■ DATA EXCERPTS

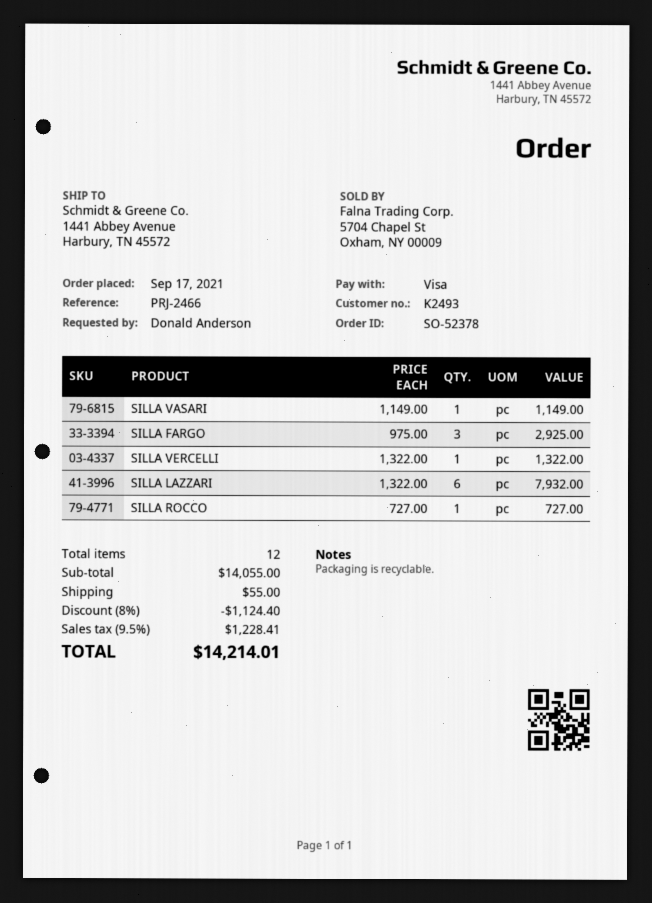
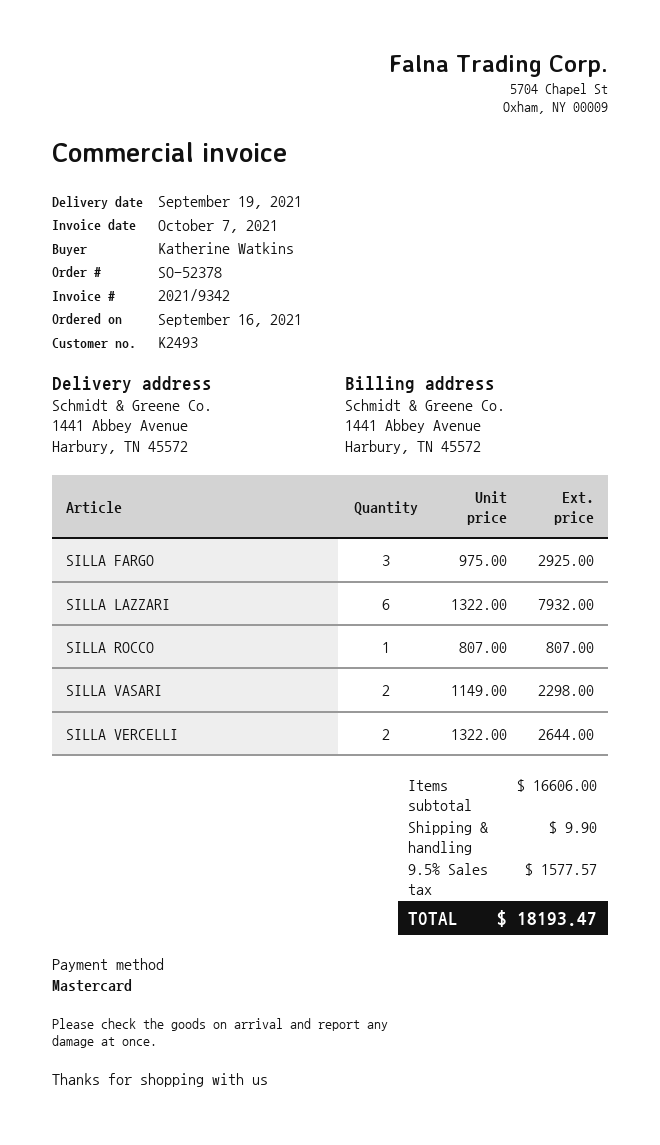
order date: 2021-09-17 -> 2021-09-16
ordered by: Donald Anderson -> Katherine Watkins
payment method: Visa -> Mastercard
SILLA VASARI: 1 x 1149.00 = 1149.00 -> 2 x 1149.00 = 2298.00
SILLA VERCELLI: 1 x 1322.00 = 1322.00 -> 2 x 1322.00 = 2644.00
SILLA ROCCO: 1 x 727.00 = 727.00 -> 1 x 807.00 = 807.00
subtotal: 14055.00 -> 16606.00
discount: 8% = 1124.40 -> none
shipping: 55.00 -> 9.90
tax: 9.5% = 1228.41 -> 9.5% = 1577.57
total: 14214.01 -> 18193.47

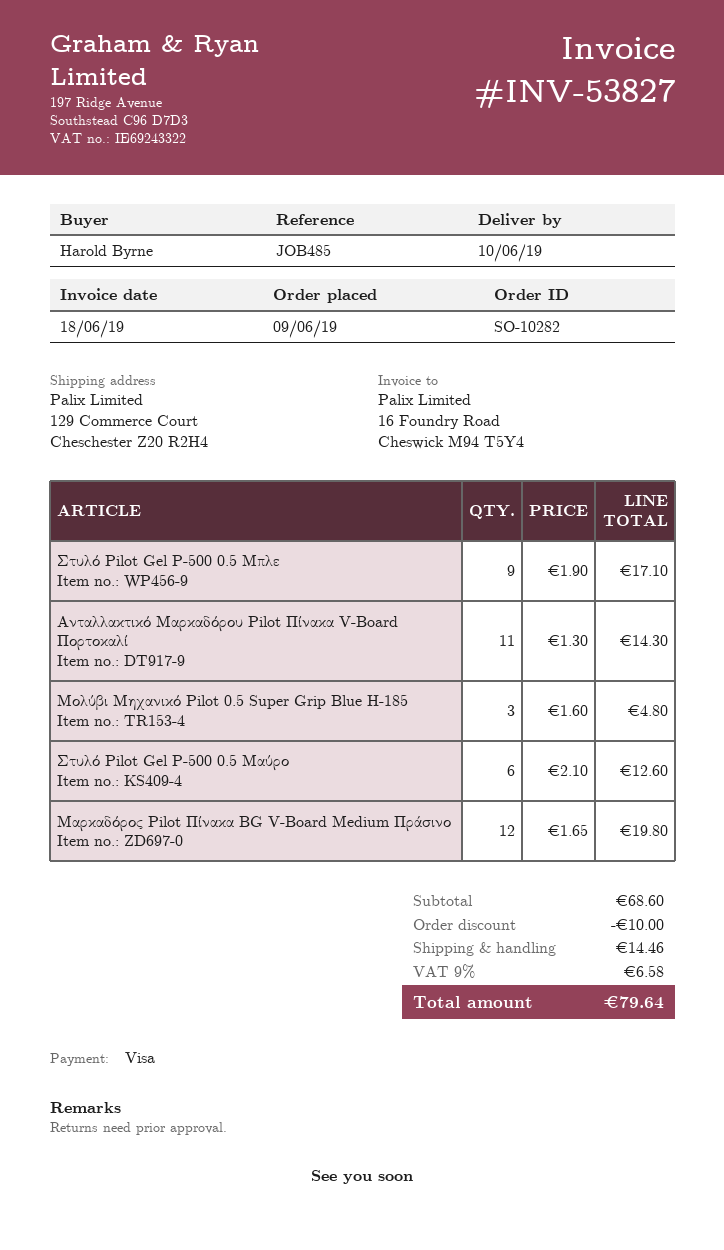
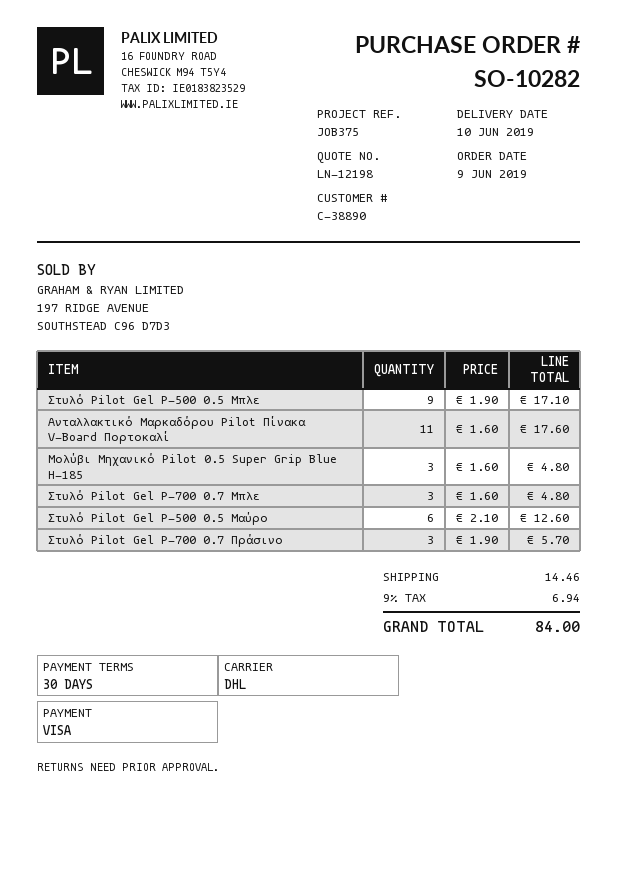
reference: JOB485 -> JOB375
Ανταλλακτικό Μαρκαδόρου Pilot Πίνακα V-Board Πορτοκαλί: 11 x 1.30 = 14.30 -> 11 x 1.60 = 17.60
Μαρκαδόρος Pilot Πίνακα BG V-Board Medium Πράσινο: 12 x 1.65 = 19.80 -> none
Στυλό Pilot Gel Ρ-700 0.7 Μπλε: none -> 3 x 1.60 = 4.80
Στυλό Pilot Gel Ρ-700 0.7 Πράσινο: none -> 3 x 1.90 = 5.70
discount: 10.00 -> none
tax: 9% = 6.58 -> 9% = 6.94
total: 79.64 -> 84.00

■ DESCRIPTION OF THE TASK
Exact repeat of the material above: every line from the one with "SILLA VERCELLI: 1" through the one with "tax: 9% = 6.58 -> 9% = 6.94", endpoints included, and nothing more. No pictures.

■ WRITTEN RESPONSE
SILLA VERCELLI: 1 x 1322.00 = 1322.00 -> 2 x 1322.00 = 2644.00
SILLA ROCCO: 1 x 727.00 = 727.00 -> 1 x 807.00 = 807.00
subtotal: 14055.00 -> 16606.00
discount: 8% = 1124.40 -> none
shipping: 55.00 -> 9.90
tax: 9.5% = 1228.41 -> 9.5% = 1577.57
total: 14214.01 -> 18193.47

reference: JOB485 -> JOB375
Ανταλλακτικό Μαρκαδόρου Pilot Πίνακα V-Board Πορτοκαλί: 11 x 1.30 = 14.30 -> 11 x 1.60 = 17.60
Μαρκαδόρος Pilot Πίνακα BG V-Board Medium Πράσινο: 12 x 1.65 = 19.80 -> none
Στυλό Pilot Gel Ρ-700 0.7 Μπλε: none -> 3 x 1.60 = 4.80
Στυλό Pilot Gel Ρ-700 0.7 Πράσινο: none -> 3 x 1.90 = 5.70
discount: 10.00 -> none
tax: 9% = 6.58 -> 9% = 6.94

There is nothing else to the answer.